|Just another Perl shrine|
Re: [OT] Ethical and Legal Screen Scrapingby spiritway (Vicar)
|on Jul 27, 2005 at 02:38 UTC||Need Help??|
This seems to be a really hot topic...
First, the article by Mr. Salzenberg alludes to a Federal law requiring spiders to obey the robots.txt file, but he unfortunately fails to cite to that law. It isn't even clear whether he is referring to statute or case law, the distinction being crucial.
I think it's clear that if someone has troubled to create a robots.txt file, he or she intends that spiders follow it. True - unless directories are password protected, people or spiders can access them. However, that doesn't make it legal or ethical to violate the request of the robots.txt file.
To my way of thinking, "ethics" is more or less applying the Golden Rule, or not doing to people what you would find objectionable. It also includes not doing what *they* find objectionable, within reason. In this case, even if I don't mind spiders sucking up my Website, being ethical would require that I not do this to others, if they ask me not to.
The question of what a Webmaster intended is simple to resolve - ask him or her. People do things for various reasons. Some might be trying to protect their Websites from Googlebot, but have no objection to you scraping it. Others might object to anyone using bandwidth unless there is a human being doing it - perhaps to view the ads on the site, or for other imponderable reasons. So, to me, the best way to resolve the matter is to ask the Webmaster.

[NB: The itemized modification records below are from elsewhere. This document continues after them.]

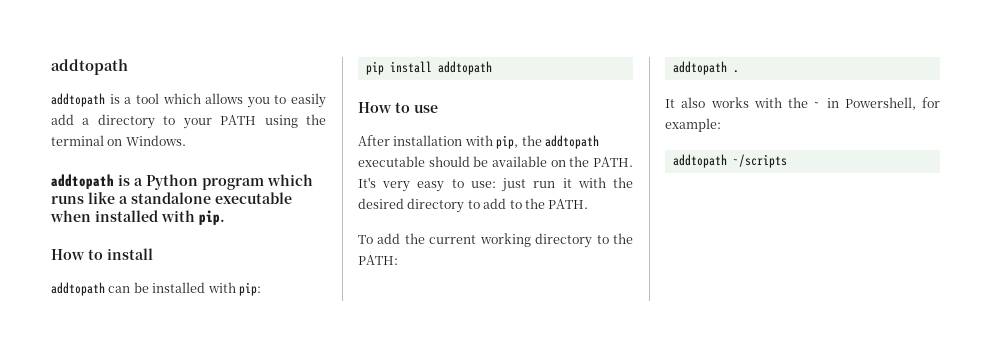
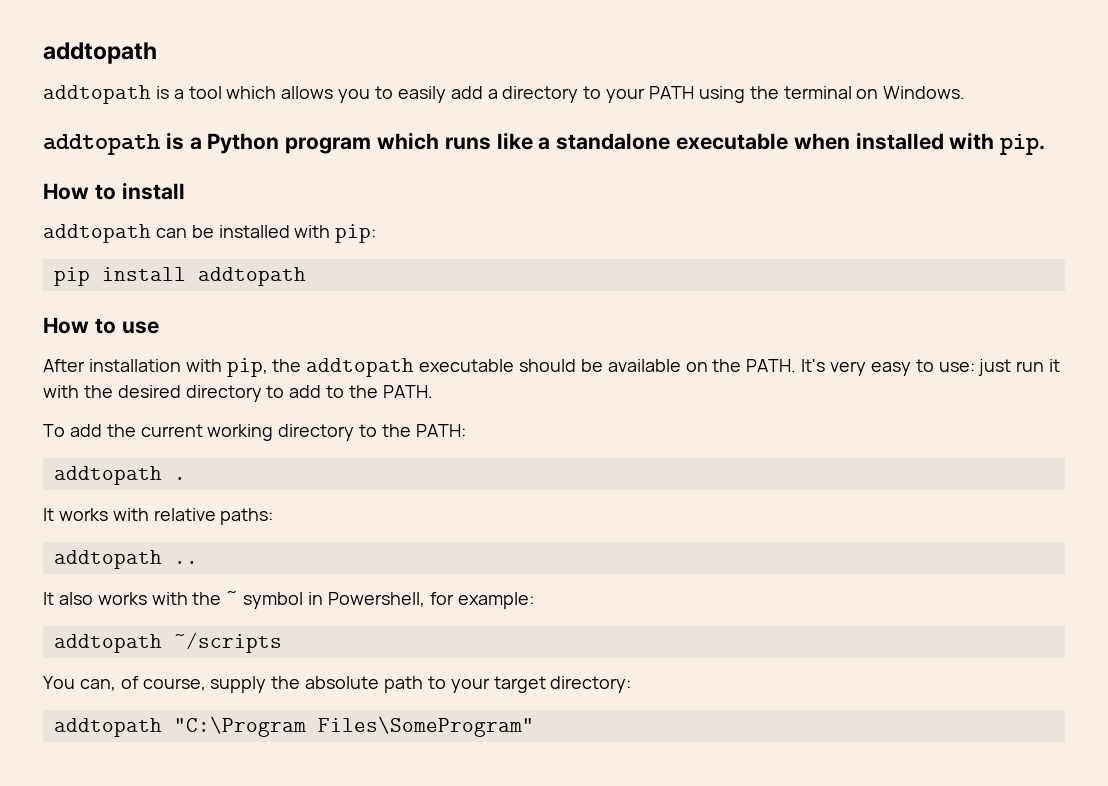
+ It works with relative paths:
+ addtopath ..
- It also works with the ~ in Powershell, for example:
+ It also works with the ~ symbol in Powershell, for example:
+ You can, of course, supply the absolute path to your target directory:
+ addtopath "C:\Program Files\SomeProgram"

As for the law, I doubt very much that anything most of us do will ever come to the attention of the authorities, unless someone sucks up a whole commercial Website and presents it as their own. Even then, the most likely result would be a sternly-worded "cease and desist" letter from Boyd, Dewey, Cheetham, & Howe, LLC.
I think that ethics is (are?) a personal issue where opinions are likely to vary widely. Even if everyone tries to abide by the Golden Rule, people are so widely divergent in their tastes that there is likely to be much disagreement. This is one of the reasons why laws are made - to enforce what is usually an unsatisfactory compromise.